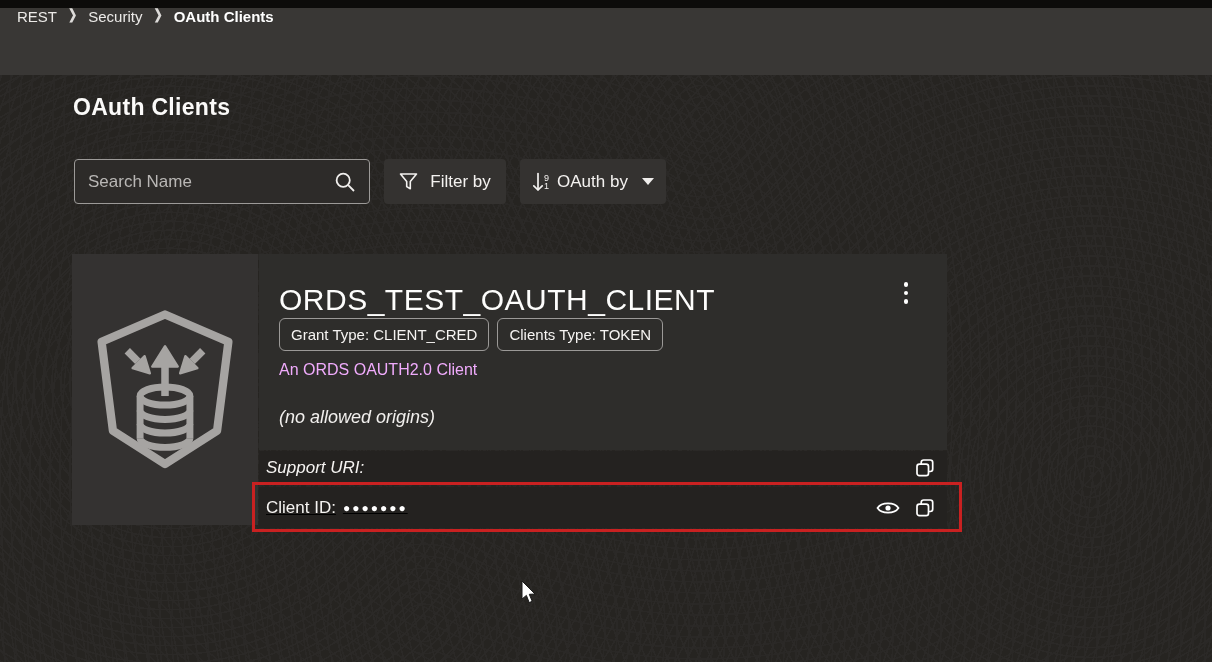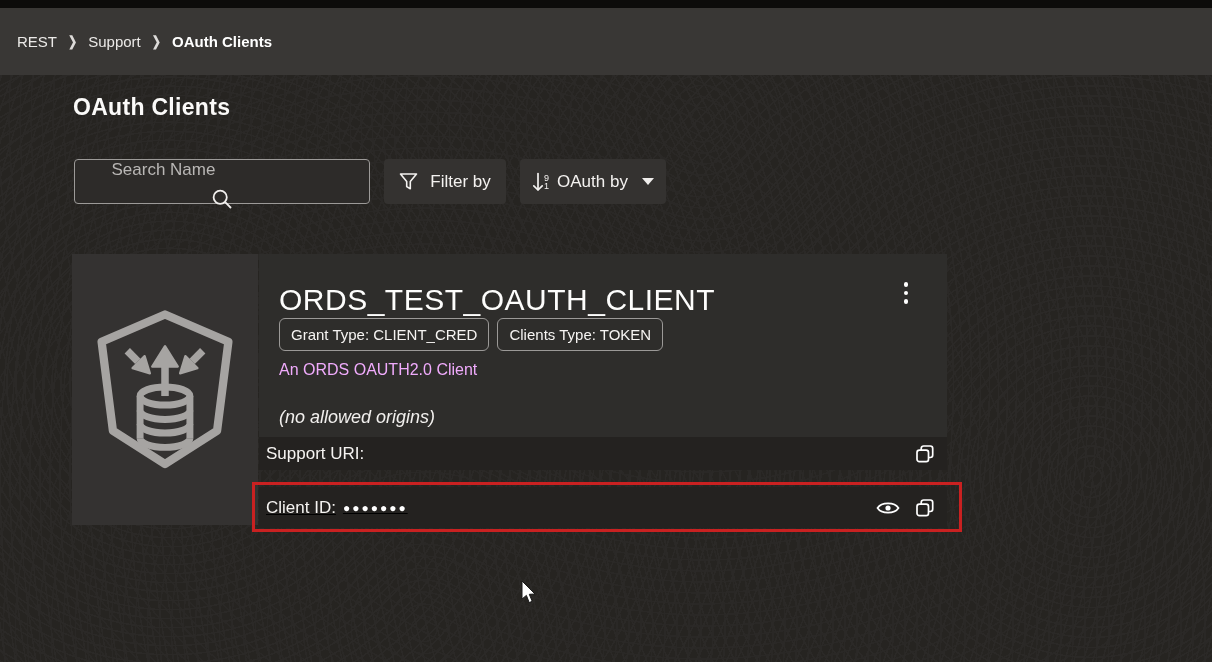--- a/index.html
+++ b/index.html
@@ -20,7 +20,7 @@
   .top-strip { position:absolute; left:0; top:0; width:1212px; height:8px; background:#0c0b0a; }
   .crumb-bar {
     position:absolute; left:0; top:8px; width:1212px; height:67px;
-    background:#393735; display:flex; align-items:center; padding:0 17px; gap:11px;
+    background:#393735; display:flex; align-items:flex-start; padding:0 17px; gap:11px;
   }
   .crumb { font-size:15px; color:#eceae8; cursor:pointer; }
   .crumb.current { font-weight:bold; color:#ffffff; }

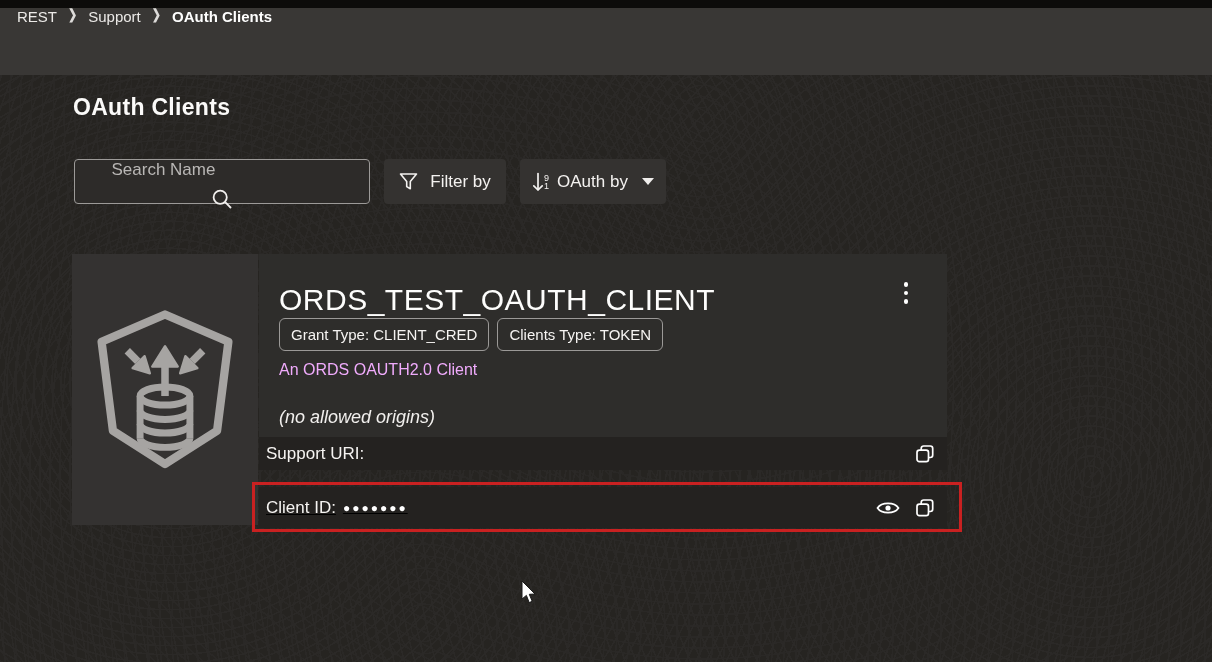--- a/index.html
+++ b/index.html
@@ -105,7 +105,7 @@
   <div class="crumb-bar">
     <span class="crumb">REST</span>
     <span class="crumb-sep"></span>
-    <span class="crumb">Support</span>
+    <span class="crumb">Security</span>
     <span class="crumb-sep"></span>
     <span class="crumb current">OAuth Clients</span>
   </div>

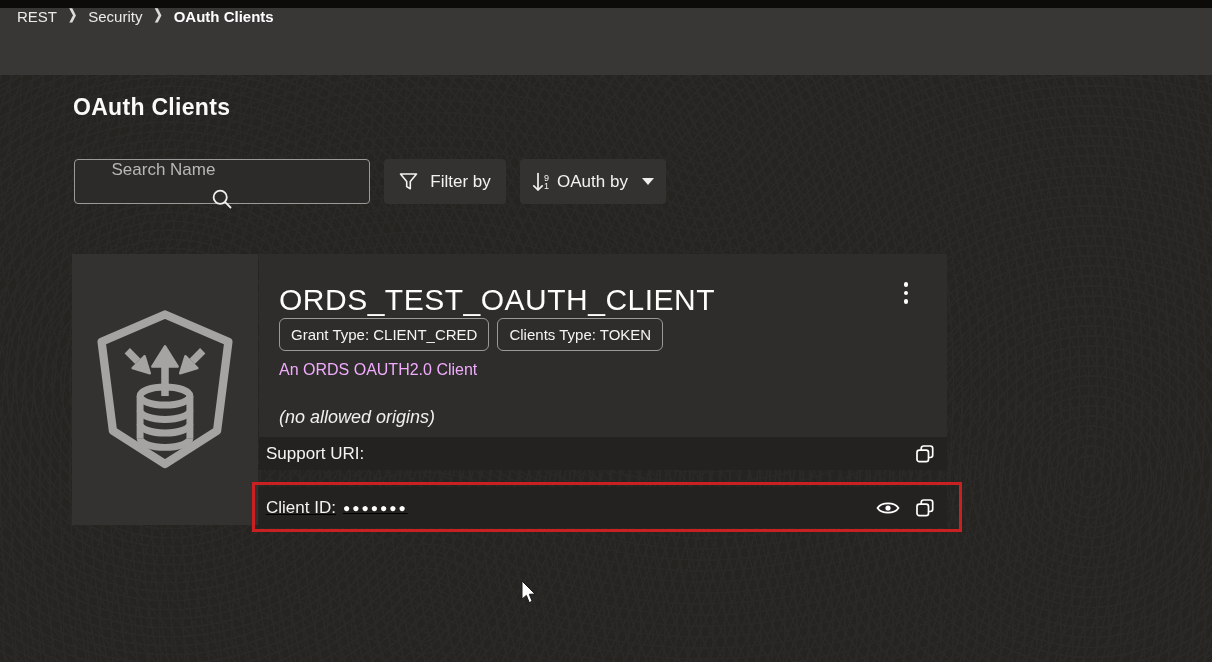--- a/index.html
+++ b/index.html
@@ -34,7 +34,7 @@
   .search-box {
     position:absolute; left:74px; top:159px; width:296px; height:45px;
     background:#2d2b29; border:1px solid #9c9a98; border-radius:4px;
-    display:flex; align-items:center; padding:0 13px; gap:8px;flex-direction:column;
+    display:flex; align-items:center; padding:0 13px; gap:8px;
   }
   .search-box input {
     flex:1; background:transparent; border:none; outline:none;

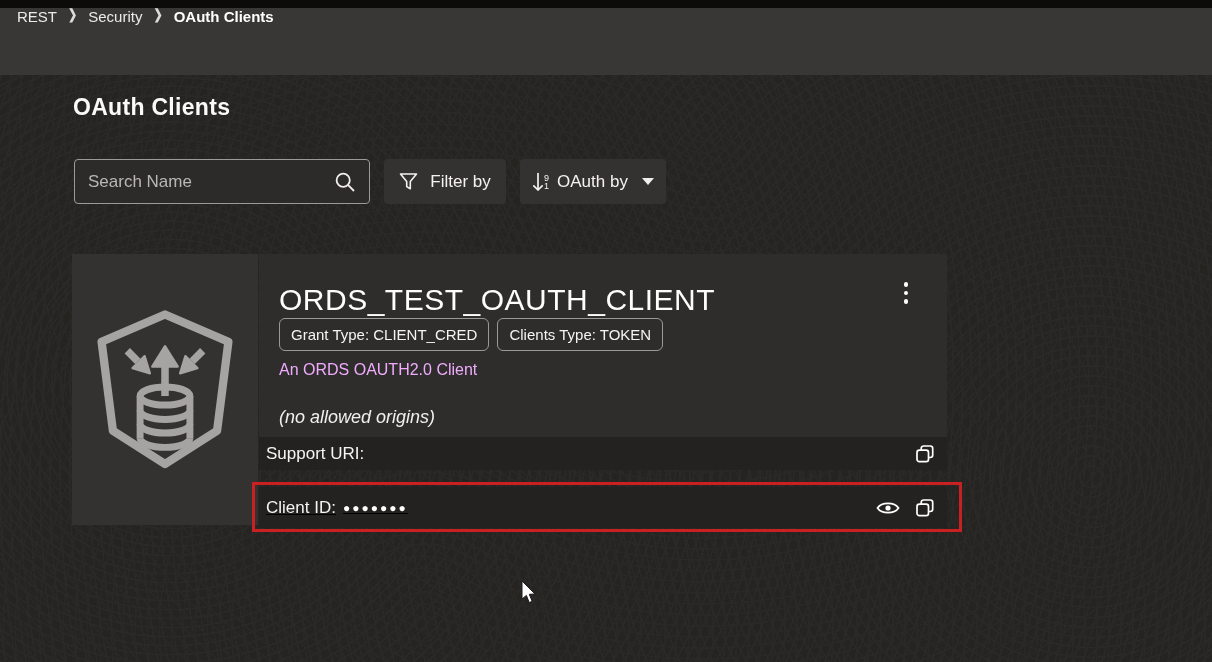--- a/index.html
+++ b/index.html
@@ -78,7 +78,7 @@
     position:absolute; left:259px; width:688px; background:#242220;
     display:flex; align-items:center; padding:0 12px 0 7px;
   }
-  .row-support { top:437px; height:33px; }
+  .row-support { top:451px; height:33px;font-style:italic; }
   .row-clientid { top:487px; height:41px;text-decoration:underline; }
   .row-label { font-size:17px; color:#f6f4f2; white-space:nowrap; }
   .row-spacer { flex:1; }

————

# TASK:
Drop the pictures and reproduce the rest of the data exactly.

# ANSWER TO THE EXERCISE:
--- a/index.html
+++ b/index.html
@@ -20,7 +20,7 @@
   .top-strip { position:absolute; left:0; top:0; width:1212px; height:8px; background:#0c0b0a; }
   .crumb-bar {
     position:absolute; left:0; top:8px; width:1212px; height:67px;
-    background:#393735; display:flex; align-items:center; padding:0 17px; gap:11px;
+    background:#393735; display:flex; align-items:flex-start; padding:0 17px; gap:11px;
   }
   .crumb { font-size:15px; color:#eceae8; cursor:pointer; }
   .crumb.current { font-weight:bold; color:#ffffff; }

--- a/index.html
+++ b/index.html
@@ -105,7 +105,7 @@
   <div class="crumb-bar">
     <span class="crumb">REST</span>
     <span class="crumb-sep"></span>
-    <span class="crumb">Support</span>
+    <span class="crumb">Security</span>
     <span class="crumb-sep"></span>
     <span class="crumb current">OAuth Clients</span>
   </div>

--- a/index.html
+++ b/index.html
@@ -34,7 +34,7 @@
   .search-box {
     position:absolute; left:74px; top:159px; width:296px; height:45px;
     background:#2d2b29; border:1px solid #9c9a98; border-radius:4px;
-    display:flex; align-items:center; padding:0 13px; gap:8px;flex-direction:column;
+    display:flex; align-items:center; padding:0 13px; gap:8px;
   }
   .search-box input {
     flex:1; background:transparent; border:none; outline:none;

--- a/index.html
+++ b/index.html
@@ -78,7 +78,7 @@
     position:absolute; left:259px; width:688px; background:#242220;
     display:flex; align-items:center; padding:0 12px 0 7px;
   }
-  .row-support { top:437px; height:33px; }
+  .row-support { top:451px; height:33px;font-style:italic; }
   .row-clientid { top:487px; height:41px;text-decoration:underline; }
   .row-label { font-size:17px; color:#f6f4f2; white-space:nowrap; }
   .row-spacer { flex:1; }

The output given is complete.